• _Your instructions_
Within the listing, each line that has the string "font" should be copied.
======
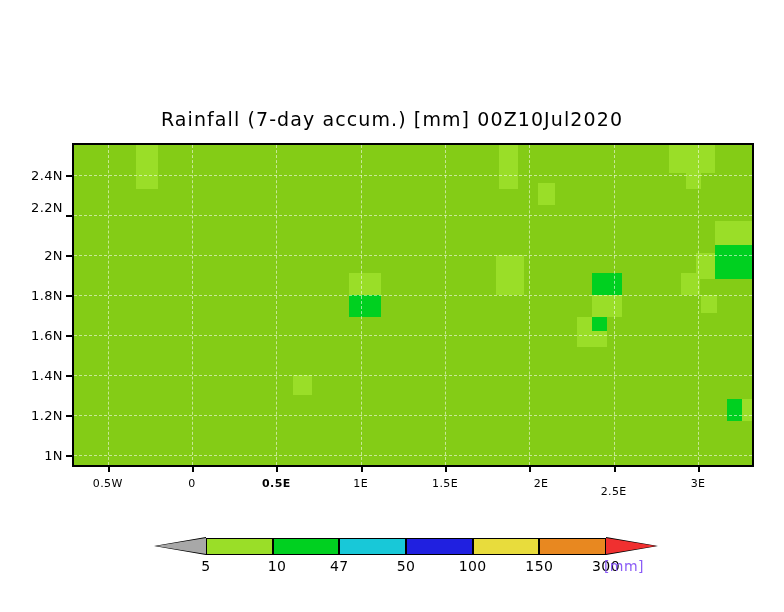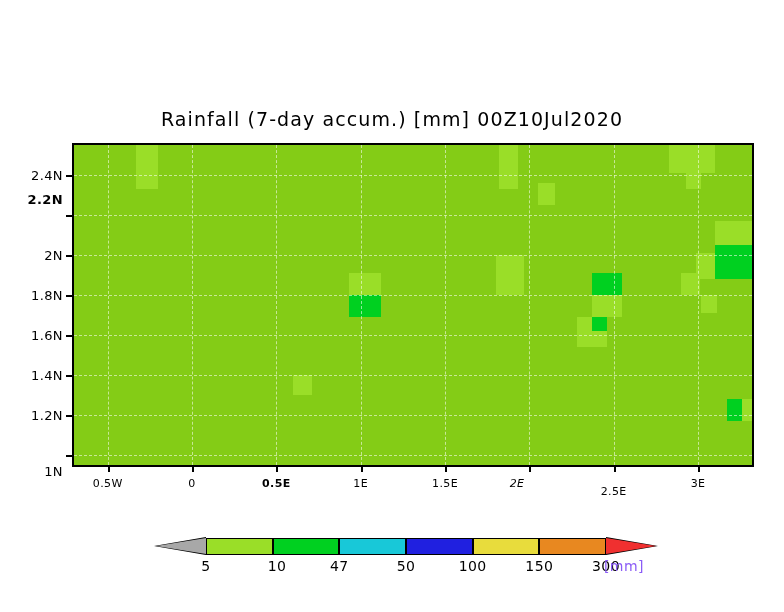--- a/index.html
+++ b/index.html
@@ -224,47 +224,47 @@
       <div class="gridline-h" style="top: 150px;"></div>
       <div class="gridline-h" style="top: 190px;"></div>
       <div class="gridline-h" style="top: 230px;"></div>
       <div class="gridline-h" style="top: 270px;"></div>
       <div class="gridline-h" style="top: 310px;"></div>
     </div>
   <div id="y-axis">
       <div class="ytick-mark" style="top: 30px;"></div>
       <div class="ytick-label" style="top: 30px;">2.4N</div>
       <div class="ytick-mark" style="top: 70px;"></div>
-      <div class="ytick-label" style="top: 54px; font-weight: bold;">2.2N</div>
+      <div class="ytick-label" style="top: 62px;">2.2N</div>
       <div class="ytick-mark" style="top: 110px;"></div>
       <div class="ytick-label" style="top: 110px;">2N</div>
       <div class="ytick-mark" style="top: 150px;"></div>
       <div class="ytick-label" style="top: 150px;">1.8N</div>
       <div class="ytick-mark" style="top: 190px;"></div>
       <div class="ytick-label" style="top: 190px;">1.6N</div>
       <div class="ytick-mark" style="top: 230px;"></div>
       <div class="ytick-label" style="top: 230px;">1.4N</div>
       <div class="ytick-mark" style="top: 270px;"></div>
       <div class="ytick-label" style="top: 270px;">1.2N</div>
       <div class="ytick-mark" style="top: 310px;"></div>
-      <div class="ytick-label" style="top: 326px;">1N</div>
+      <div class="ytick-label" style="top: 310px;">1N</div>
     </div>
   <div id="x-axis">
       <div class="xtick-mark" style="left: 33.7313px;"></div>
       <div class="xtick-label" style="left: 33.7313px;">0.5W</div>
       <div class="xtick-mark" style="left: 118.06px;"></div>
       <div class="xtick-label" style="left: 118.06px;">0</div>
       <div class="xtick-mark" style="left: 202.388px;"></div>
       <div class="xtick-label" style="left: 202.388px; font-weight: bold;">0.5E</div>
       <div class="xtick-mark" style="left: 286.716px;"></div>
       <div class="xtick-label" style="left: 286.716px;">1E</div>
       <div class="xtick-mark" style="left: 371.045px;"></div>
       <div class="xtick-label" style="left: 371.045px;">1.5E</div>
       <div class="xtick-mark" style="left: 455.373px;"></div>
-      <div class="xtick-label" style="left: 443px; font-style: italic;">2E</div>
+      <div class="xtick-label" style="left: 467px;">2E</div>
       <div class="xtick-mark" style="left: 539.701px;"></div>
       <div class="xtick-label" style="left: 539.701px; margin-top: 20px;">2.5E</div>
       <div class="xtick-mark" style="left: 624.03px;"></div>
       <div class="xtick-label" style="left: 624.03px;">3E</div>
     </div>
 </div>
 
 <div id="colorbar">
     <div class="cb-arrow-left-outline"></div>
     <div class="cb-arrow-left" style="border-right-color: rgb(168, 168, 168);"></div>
======
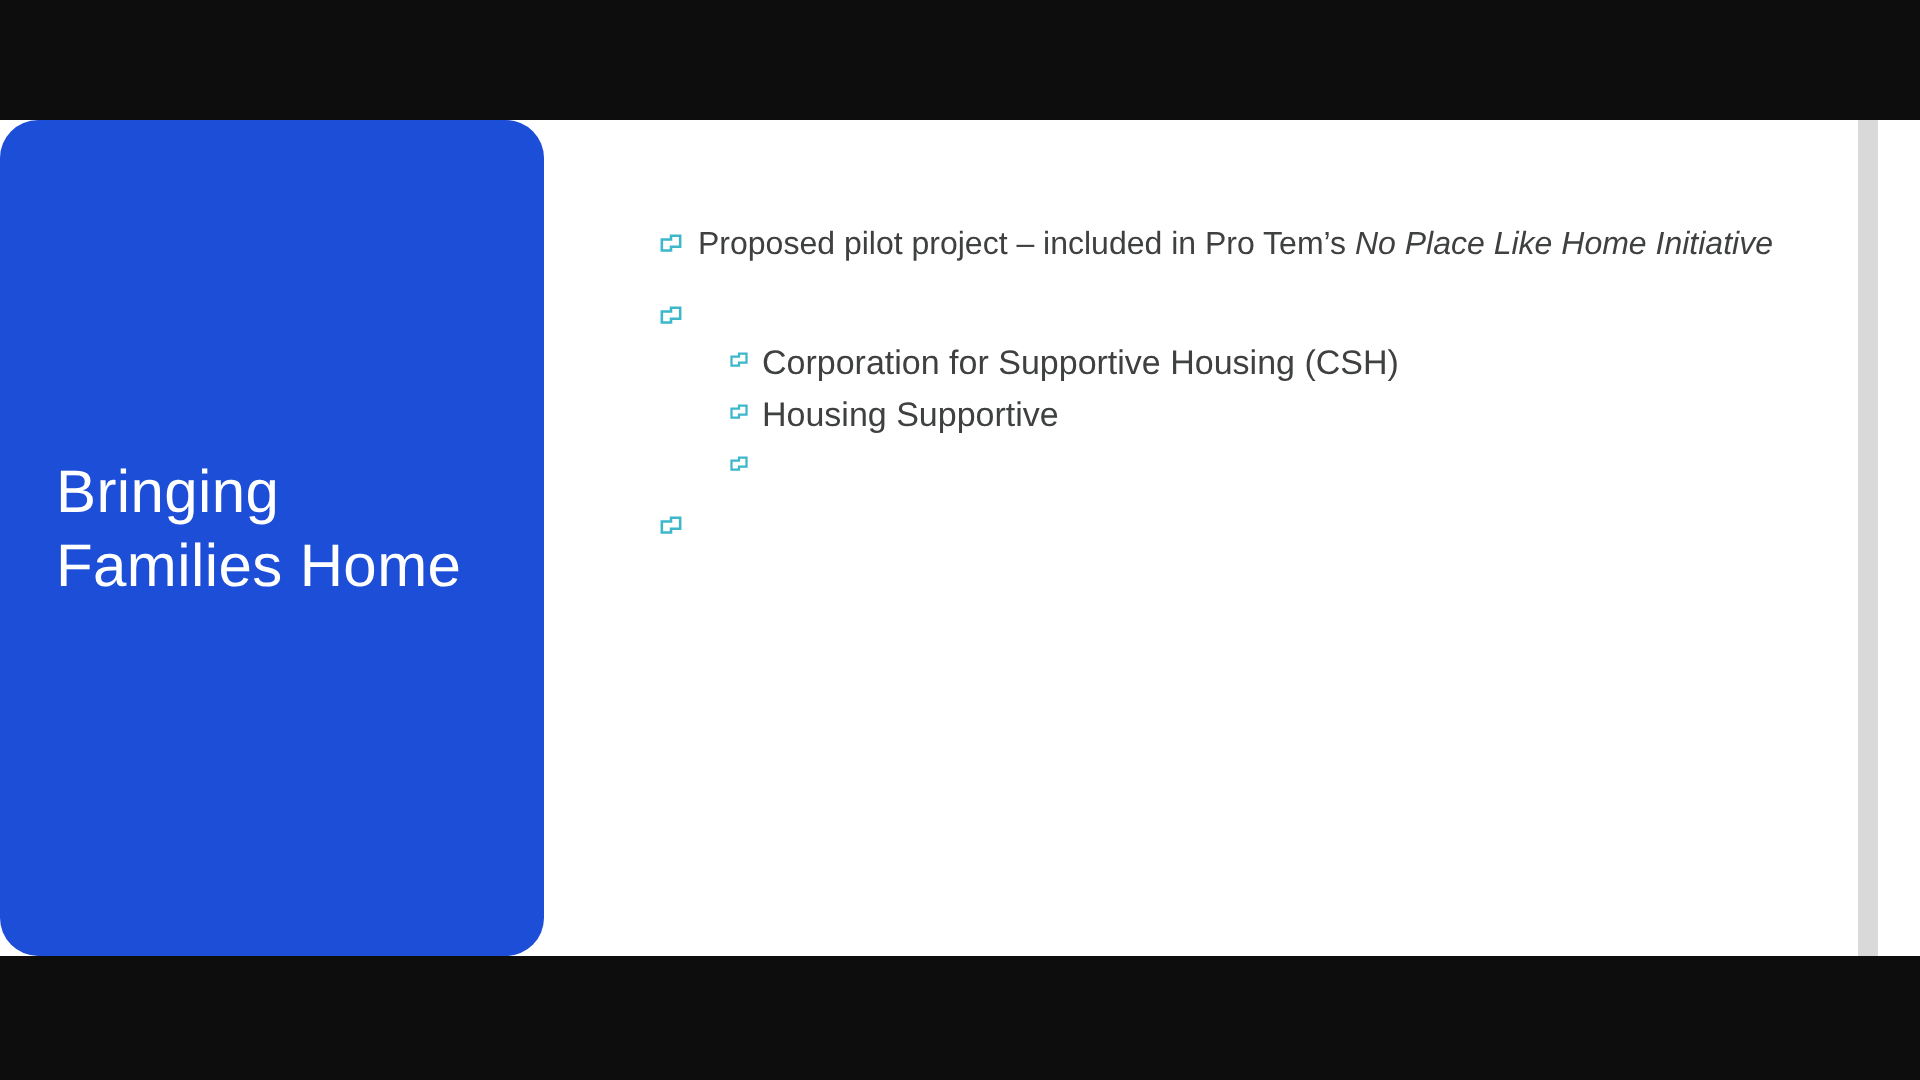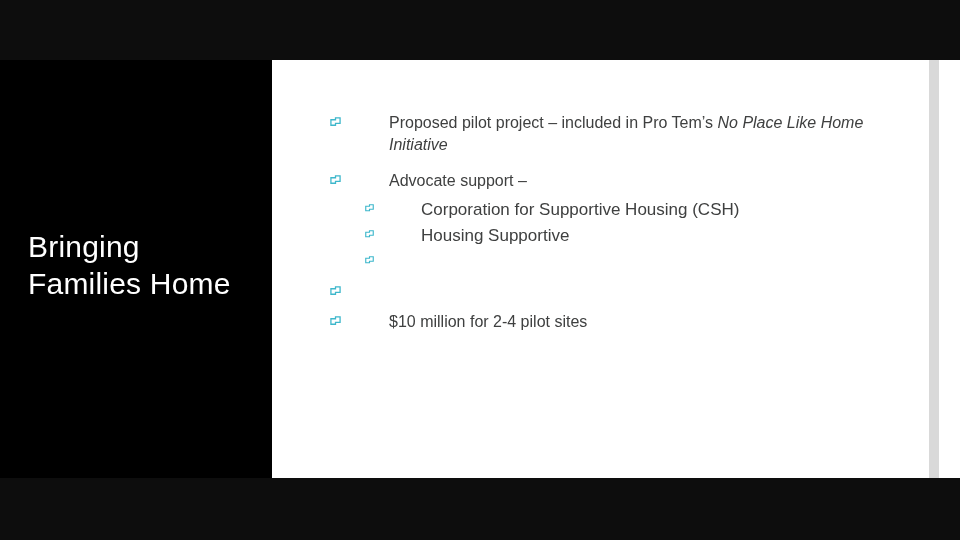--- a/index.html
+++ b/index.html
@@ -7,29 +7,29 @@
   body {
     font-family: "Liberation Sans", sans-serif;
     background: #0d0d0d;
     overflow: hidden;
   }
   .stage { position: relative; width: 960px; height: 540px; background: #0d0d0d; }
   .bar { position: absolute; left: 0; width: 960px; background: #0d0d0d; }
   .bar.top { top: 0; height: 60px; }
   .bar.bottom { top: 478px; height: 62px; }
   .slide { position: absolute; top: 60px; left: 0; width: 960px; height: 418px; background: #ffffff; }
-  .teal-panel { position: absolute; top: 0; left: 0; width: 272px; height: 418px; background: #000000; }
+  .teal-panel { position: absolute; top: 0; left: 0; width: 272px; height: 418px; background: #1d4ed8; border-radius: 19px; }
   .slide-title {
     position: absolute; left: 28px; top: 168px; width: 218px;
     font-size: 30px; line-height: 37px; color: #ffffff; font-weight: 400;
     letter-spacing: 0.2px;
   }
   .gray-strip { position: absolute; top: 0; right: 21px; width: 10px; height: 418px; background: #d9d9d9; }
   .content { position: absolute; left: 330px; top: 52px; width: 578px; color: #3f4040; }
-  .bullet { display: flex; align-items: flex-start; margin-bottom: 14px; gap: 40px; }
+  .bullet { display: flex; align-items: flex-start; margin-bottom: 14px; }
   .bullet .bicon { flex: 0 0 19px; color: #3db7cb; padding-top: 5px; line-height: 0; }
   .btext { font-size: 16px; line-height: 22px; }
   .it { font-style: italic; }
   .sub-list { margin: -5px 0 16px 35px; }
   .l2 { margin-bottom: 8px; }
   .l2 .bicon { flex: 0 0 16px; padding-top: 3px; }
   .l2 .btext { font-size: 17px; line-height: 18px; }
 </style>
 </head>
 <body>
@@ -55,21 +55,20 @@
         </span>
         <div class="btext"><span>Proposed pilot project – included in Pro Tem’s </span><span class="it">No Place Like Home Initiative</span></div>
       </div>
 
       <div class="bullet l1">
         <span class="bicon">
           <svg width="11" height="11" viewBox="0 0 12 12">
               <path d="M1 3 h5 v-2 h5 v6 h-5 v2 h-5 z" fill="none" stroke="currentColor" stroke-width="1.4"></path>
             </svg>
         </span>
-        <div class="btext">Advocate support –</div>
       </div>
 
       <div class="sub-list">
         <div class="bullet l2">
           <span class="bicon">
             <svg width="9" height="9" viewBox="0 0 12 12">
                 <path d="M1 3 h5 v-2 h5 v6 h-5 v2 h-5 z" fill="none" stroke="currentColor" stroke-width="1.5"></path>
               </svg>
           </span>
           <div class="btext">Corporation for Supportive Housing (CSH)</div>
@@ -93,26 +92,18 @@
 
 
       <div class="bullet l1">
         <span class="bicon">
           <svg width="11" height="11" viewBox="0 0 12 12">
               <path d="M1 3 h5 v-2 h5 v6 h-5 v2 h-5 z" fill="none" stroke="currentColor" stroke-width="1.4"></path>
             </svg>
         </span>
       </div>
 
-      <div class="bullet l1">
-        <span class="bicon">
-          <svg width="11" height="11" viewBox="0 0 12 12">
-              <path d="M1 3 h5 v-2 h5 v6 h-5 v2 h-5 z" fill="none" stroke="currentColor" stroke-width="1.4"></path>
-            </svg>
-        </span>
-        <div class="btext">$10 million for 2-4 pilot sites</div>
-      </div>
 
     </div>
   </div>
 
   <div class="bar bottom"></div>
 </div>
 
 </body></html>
======
• _Result below_
-      <div class="ytick-label" style="top: 54px; font-weight: bold;">2.2N</div>
       <div class="xtick-label" style="left: 202.388px; font-weight: bold;">0.5E</div>
-      <div class="xtick-label" style="left: 443px; font-style: italic;">2E</div>
     font-family: "Liberation Sans", sans-serif;
     font-size: 30px; line-height: 37px; color: #ffffff; font-weight: 400;
   .btext { font-size: 16px; line-height: 22px; }
   .it { font-style: italic; }
   .l2 .btext { font-size: 17px; line-height: 18px; }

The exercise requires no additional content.